Paul W. Grimm, United States District Judge

The Consumer Plaintiffs ("Plaintiffs") of this MDL have filed a motion to certify a number of classes. Among the various classes that Plaintiffs have asked the Court to certify are thirteen classes or subclasses for classwide damages, to be tried along with the injunctive or declaratory relief class and various liability issues for which they also seek certification. Mot. for Class Cert., ECF Nos. 858 (redacted), 859 (sealed), 863 (sealed), 865 (sealed).1 Certification of the damages classes is sought pursuant to Federal Rule of Civil Procedure 23(b)(3), so it is necessary for Plaintiffs to show that common issues of law and or fact predominate over individual issues, and that class certification would be superior to any other means of determining damages, in the event that liability is found.
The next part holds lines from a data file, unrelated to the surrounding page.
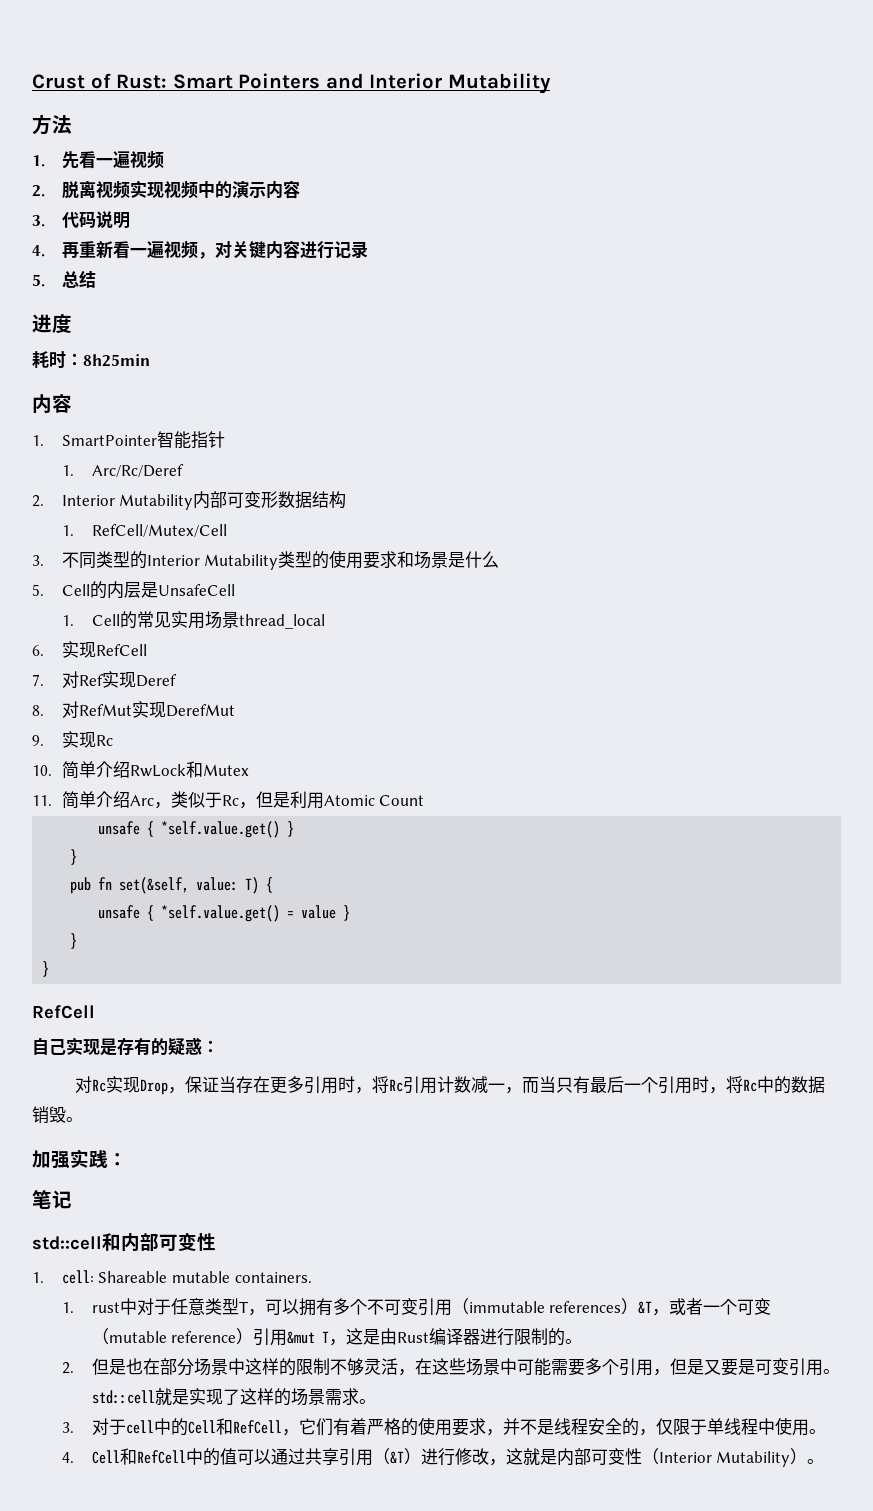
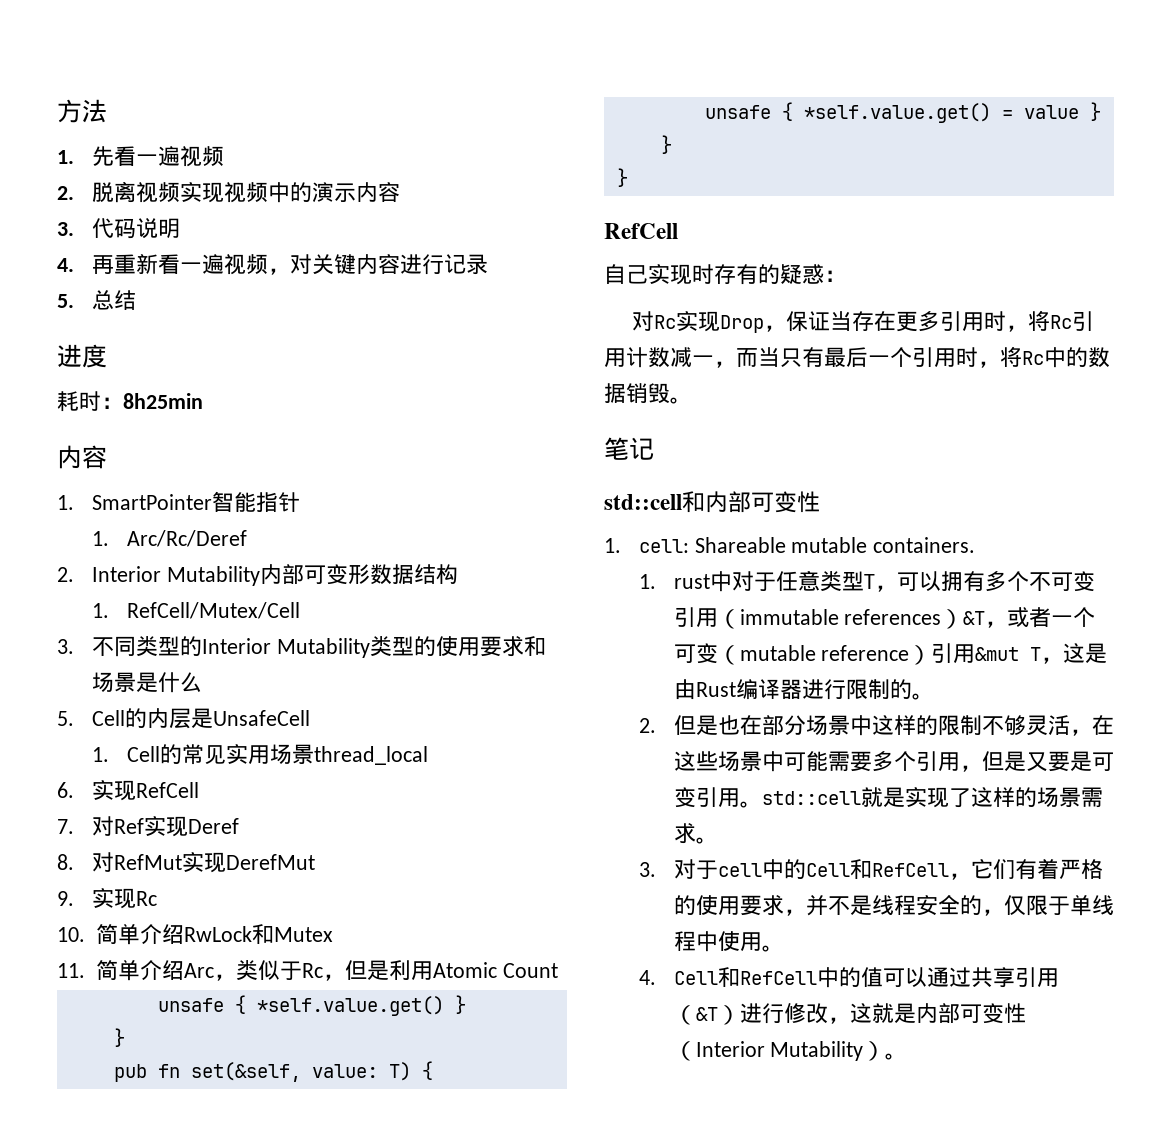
- Crust of Rust: Smart Pointers and Interior Mutability
- 自己实现是存有的疑惑：
+ 自己实现时存有的疑惑：
- 加强实践：

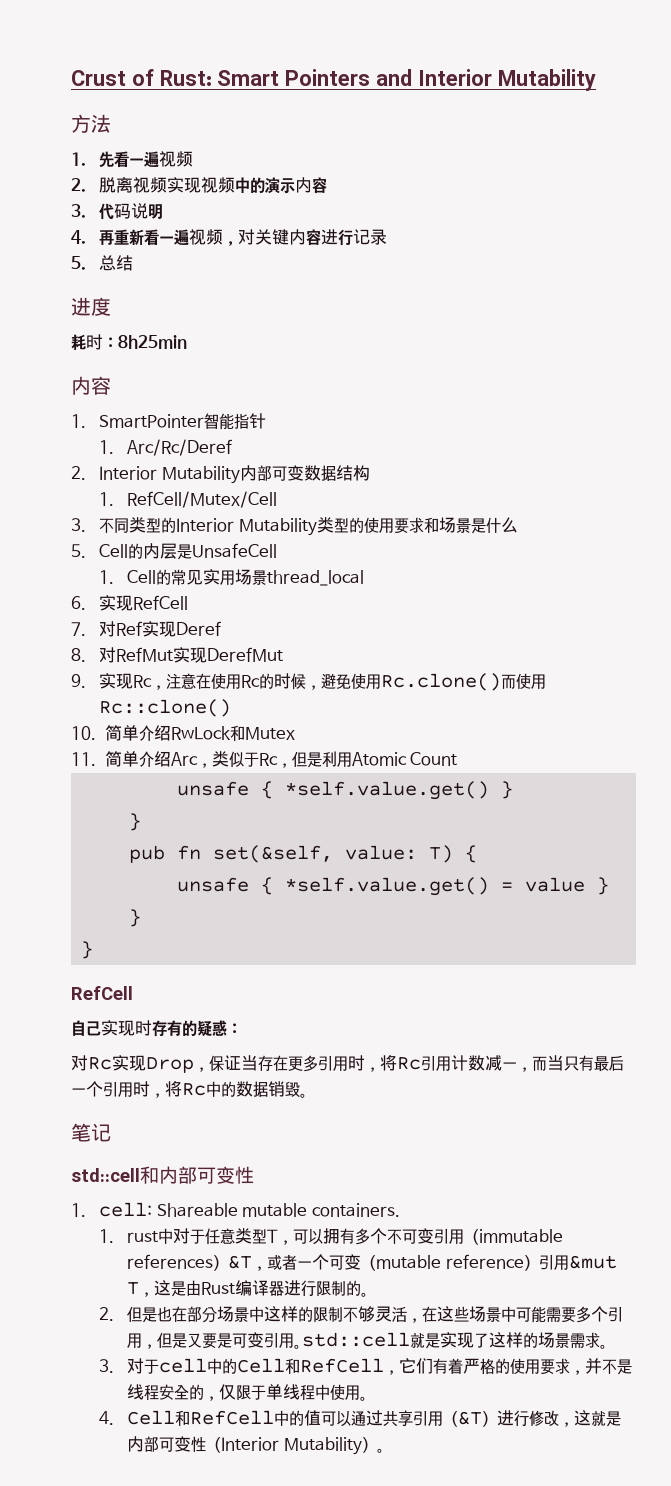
+ Crust of Rust: Smart Pointers and Interior Mutability
- 2. Interior Mutability内部可变形数据结构
+ 2. Interior Mutability内部可变数据结构
- 9.实现Rc
+ 9.实现Rc，注意在使用Rc的时候，避免使用Rc.clone()而使用Rc::clone()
Plaintiffs rest their hope of certifying classwide damages classes on one of their designated expert witnesses, Jeffrey T. Prince, Ph.D., a highly credentialed economist and Professor at the Kelley School of Business at Indiana University. Defendants Marriott and Accenture2 ("Defendants") seek to undermine Dr. Prince's classwide damages models with their own highly credentialed economist, Catherine Tucker, Ph.D., a Professor of Management Science and Marketing at Massachusetts Institute of Technology.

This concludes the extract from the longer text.